The attack bore all the hallmarks of the IRA. There had been near-simultaneous bombings in Belfast and Dublin, and it came on the eve of an Ulster ‘Border Referendum’. Some kind of symbolic act on the part of the IRA had been expected. The telephone warning, complete with an identification code, came as confirmation, if that had been needed.
Shortly afterwards, the police arrested ten members of the IRA unit responsible, as they sat on a plane at Gatwick, waiting to fly to Dublin. Mostly, they were young and inexperienced ex-students. Gerry Kelly, their leader, was 20, the Price sisters both 19 and there was a girl of 16. At their trial later however, the judge remarked that it was one of the gravest crimes ever committed in this country and handed down life sentences to all involved.
I had noticed the bombings, but only to worry if family and friends had been caught up in them. Even then, it stayed at the periphery of my attention. I was three years into my own life sentence and my full concentration was on trying to escape. That, together with a natural rebelliousness, had ensured many long months in punishment blocks in solitary confinement and often on a bread and water diet too. I lived in a world of pain.
Following an unsuccessful escape attempt and the ensuing riot at Albany Prison on the Isle of Wight, I was transferred to Wormwood Scrubs. The latter was a comparatively easy prison, with plenty of facilities and lots of time allowed out of cell. Mostly, it was a jail for ‘model’ prisoners, first offenders and those who were no trouble to the prison authorities.
If it seemed a strange move for a man like myself, who had so recently been involved in so much trouble, then there was a method in the Home Office’s madness. Sometimes they located a troublesome prisoner in an easy jail like the Scrubs to isolate him from other troublesome prisoners and so minimize his disruptive potential. Further, they hoped that the troublesome inmate would take to the good conditions and behave accordingly.
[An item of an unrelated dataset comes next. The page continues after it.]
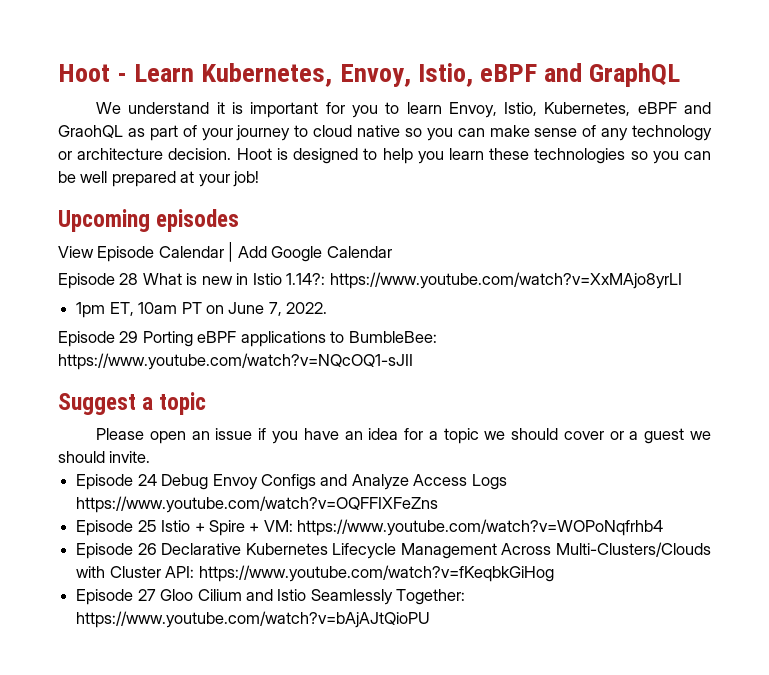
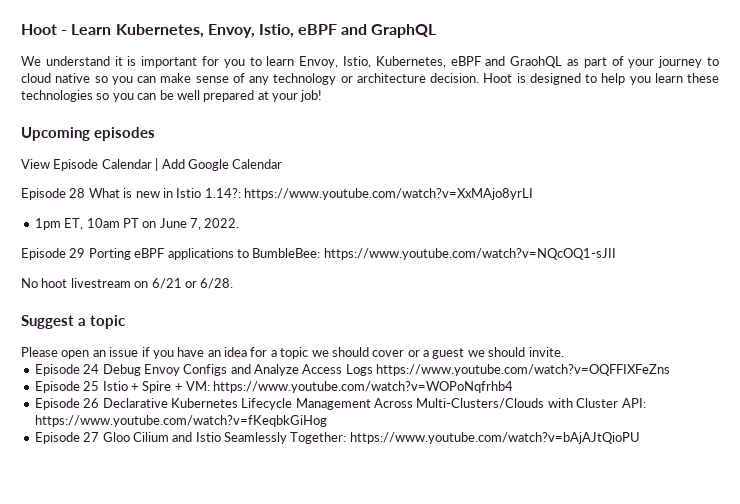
(413, 361) none -> [21,278,234,289] // No hoot livestream on 6/21 or 6/28.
In my case, I decided to let the authorities think that I was settling down. However, although the Scrubs was a top-security, Category A jail, there were weaknesses in its security that I had not seen in other top security jails. I resolved to bide my time and plan an escape.
A major problem was that, in a jail full of model prisoners, virtually no one wanted to go. This is despite some extremely long sentences ranging from four years right up to 30 years and life. That isn’t to say that I couldn’t have found someone willing to have a go, but they were either thoroughly untrustworthy and may have told the authorities, or they were naïve and weak. I secretly schemed away whilst waiting for someone more reliable to arrive.
If ‘the chaps’ are a self-defined group of criminals who are stronger, more professional in their approach to crime and more trustworthy, then there were very few ‘chaps’ at the Scrubs. Most of these worked in the prison laundry. I knew or was known to most of them. I too got a job in the laundry.
A year passed and suddenly Ian, a close friend of mine, arrived. He too had recently been in escape attempts and riots and the authorities were trying out exactly the same approach with him as they had with me.
I got him a job in the laundry with me and explained how far I had got with my planning. Through a corrupt civilian worker I had managed to get my hands on an impression of a gate key. I sent this outside and had the finished key smuggled back in again. Now I could pass through any gate in the jail.
I had noticed that the prison Works Department sometimes left an extending ladder in the locked laundry over the weekend, chained and padlocked to a wall inside a store. The laundry was a one-storied building that lay across a yard, barely 20 yards from the long- term wing where Ian and myself were housed. It would be possible to let ourselves out of the wing using the key and cross the yard to the laundry. There was a padlock that secured the laundry gate, which could be easily knocked off. Then it was just a matter of letting ourselves through the gate with the key.
Once inside it would take seconds to knock the padlock off the chain that secured the ladder. Wormwood Scrubs however, had two layers of perimeter security. First, there was a 20 feet high, wire-mesh fence. This had barbed wire at the top and trembler bells that sounded the alarm if they were shaken. Then there was an outside wall of similar height. Both were liberally festooned with CCTV cameras that were monitored in a central control room.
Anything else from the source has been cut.